Are easy access accounts “easy” enough right across the board?

Are easy access accounts “easy” enough right across the board?

By Jerry Young (pictured), CEO, ieDigital.

We are increasingly living in a world defined by instant gratification – with personal finance standing out as one of the prime examples of this.

Previous generations, largely because access to credit was far more difficult, were much more inclined to earn money and save it before spending, thus experiencing “delayed gratification”. However, with the advent of credit cards, personal loans, and all manner of personal and business credit sources, together with ever-evolving sophisticated e-commerce platforms, has come a generation much more likely to want things now, with a mindset that is increasingly defined by instant gratification.

This approach has trickled down into a variety of activities, including the way we consume our television programmes. The ability to watch the outcome of all drama cliffhangers is now instant thanks to the availability of boxsets. Likewise, we can satisfy our fast-food cravings at any time of the day or night too.

However, what about our personal finances? How has the concept of instant gratification affected the way we manage these?

“Instant” finances

One of the products of the digital age has been the ability to sort your finances out “now”. Not tomorrow, in person, on a wet and wind-swept high street – but literally now, armed with a laptop or mobile phone, in the comfort of your own home. Indeed, it is not unknown for the websites of banks or building societies to crash the moment that Money Saving Expert, Martin Lewis, advises people where to find the highest-interest savings accounts of the day to be found.

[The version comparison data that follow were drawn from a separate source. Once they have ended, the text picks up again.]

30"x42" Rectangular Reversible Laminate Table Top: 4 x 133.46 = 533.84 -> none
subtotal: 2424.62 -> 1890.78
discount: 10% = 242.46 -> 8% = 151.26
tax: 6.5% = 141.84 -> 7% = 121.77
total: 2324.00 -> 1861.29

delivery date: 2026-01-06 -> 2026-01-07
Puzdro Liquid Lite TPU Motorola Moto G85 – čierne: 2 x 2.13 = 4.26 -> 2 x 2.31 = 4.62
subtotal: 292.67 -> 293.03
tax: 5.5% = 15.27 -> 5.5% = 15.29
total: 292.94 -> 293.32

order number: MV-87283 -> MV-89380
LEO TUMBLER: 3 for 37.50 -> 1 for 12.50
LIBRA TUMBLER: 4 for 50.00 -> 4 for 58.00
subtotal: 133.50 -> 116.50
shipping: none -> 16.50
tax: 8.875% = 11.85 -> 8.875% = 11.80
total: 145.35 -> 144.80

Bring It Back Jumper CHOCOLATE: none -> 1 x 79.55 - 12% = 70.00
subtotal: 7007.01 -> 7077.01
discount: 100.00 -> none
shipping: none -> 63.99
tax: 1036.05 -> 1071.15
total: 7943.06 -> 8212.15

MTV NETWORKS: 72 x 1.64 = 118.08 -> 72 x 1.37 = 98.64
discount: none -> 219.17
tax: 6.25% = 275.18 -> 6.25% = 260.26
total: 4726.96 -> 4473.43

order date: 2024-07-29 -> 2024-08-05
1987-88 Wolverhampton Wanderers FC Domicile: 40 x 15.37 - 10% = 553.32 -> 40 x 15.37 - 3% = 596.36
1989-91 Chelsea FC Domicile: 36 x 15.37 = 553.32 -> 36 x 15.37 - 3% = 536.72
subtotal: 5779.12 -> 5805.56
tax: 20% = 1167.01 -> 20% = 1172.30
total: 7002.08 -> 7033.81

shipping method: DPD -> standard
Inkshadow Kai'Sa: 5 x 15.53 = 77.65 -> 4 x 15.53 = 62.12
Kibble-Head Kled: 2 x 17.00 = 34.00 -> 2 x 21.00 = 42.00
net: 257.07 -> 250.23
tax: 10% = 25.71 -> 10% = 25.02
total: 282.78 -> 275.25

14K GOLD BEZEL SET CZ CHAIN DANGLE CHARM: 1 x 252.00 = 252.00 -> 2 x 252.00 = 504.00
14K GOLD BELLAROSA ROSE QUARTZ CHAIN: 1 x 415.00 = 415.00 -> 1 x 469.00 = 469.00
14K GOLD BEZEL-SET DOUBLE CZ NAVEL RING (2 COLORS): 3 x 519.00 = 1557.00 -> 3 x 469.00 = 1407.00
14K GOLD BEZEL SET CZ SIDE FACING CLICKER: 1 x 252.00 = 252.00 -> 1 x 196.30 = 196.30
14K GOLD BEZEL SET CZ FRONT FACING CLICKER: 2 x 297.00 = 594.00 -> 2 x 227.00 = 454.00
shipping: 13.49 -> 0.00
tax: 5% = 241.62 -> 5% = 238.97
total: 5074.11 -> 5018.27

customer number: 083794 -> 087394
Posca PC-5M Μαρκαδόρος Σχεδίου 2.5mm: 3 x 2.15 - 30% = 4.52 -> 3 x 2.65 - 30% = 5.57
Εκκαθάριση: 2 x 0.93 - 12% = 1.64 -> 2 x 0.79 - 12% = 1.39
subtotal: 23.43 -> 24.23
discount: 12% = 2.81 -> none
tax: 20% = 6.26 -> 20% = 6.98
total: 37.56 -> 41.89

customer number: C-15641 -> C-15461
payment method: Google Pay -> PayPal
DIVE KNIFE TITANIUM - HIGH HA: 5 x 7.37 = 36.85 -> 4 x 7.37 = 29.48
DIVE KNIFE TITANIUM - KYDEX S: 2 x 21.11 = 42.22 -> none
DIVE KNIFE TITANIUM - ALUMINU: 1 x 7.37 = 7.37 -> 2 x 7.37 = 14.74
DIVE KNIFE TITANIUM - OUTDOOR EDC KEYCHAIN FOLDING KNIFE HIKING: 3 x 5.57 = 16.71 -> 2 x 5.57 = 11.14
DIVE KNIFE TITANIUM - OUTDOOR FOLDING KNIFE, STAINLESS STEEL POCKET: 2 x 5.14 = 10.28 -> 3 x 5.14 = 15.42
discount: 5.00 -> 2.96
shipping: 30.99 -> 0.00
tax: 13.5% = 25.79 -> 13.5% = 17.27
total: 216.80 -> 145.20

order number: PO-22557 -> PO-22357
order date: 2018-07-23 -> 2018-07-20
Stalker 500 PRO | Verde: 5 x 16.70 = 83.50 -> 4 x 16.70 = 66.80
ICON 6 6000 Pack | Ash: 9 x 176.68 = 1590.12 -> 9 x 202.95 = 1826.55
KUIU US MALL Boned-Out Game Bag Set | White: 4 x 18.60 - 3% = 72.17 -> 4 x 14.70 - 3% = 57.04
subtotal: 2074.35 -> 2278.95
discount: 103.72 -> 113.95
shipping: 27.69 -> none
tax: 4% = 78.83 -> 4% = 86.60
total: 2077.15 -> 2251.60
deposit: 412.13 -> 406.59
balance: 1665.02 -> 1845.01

In much the same way, the rise of “easy access” savings accounts is fuelling our desire for instant financial gratification. These are accounts that are linked to a current account and allow for unlimited withdrawals with no penalties, with the cash usually transferred to the current account immediately. These easy access savings accounts pay on average – although not always – a higher amount of interest than a standard current account.

However, interestingly, a recent survey revealed that around a third (34%) of people with savings hold most of these savings in a current account, despite the often lower interest rates. Current accounts are associated with easy access – they must be. The need to instantly withdraw cash, pay a bill that has been forgotten about, or shift money around as needed is an essential part of modern life.

Not-so-easy access

There are a host of savings accounts which cannot, under any circumstances, be defined as easy access.

Whether they require savers to give a specific notice period if they want to withdraw, which can be as much as 120 days, or the number of withdrawals is limited to just a few each year, the savers’ money is certainly not available instantly. To add into the mix, there are also fixed term accounts, where savings cannot be touched for a specific period, which might range from six months to as long as five years.

Furthermore, research shows that there is a significant amount of people – of all ages – who prefer to use a physical passbook, which involves accompanying it to branches, to withdraw or deposit savings.

Crunching the numbers

At the time of writing, the top paying easy access savings account, according to Martin Lewis’ Money Saving Expert website, pays 5.2 per cent. The top notice-giving account pays 5.55 per cent, in return for providing 120 days’ notice. The top fixed-term accounts, where you essentially lock your money away, provides 5.61 per cent for locking it away for six months, 5.79 per cent for nine months, 6.2 per cent for one year, 6.05 per cent for two years and 5.95 per cent for three years.

It is, of course, up to individual savers to decide which route they want to go down, either through their own research or on the advice of a financial advisor. However, at the time of writing, the rates on offer for the notice-giving and fixed-term accounts are not particularly higher than what can be found for the easy access options.

Is this potentially more evidence that the banking and savings sector is being influenced even more by the instant gratification trend?

Embracing a digital culture – alongside the traditional approach

Analysis of statistics contained in the Building Society Association (BSA) handbook shows that overall, members with a low digital maturity are tending to see a lower increase in assets. Some even reported an overall decrease.

The BSA itself states on its website that there is a common agreement that modernisation of technology is mandatory to enable cost effectiveness and to ensure customer satisfaction.

Indeed, it is worth emphasising that in 2022, more than 90 per cent of adults in the UK used digital banking. That is a lot of people. However, as we have seen, there are those who still value account specifics such as a passbook.

The lesson is clear. It is straightforward for digital functionality to sit alongside the traditional passbook, in-person, or paper-based systems. This means that banks and building societies are reaching out to those who prefer instant financial gratification, and those who prefer delayed financial gratification.


Instant gratification is increasingly becoming part and parcel of our financial lives, as is the use of digital banking channels.

However, there remains a significant number of people who prefer the passbook-based approach. If they feel comfortable with this, it is of course up to them, and financial services providers should absolutely honour their wishes. However, there is no reason that digital channels cannot sit alongside these more traditional methods. By doing so, providers will be much more able to tap into the instant gratification trend that we are seeing all around us, a trend that is expected to skyrocket in the coming years ahead.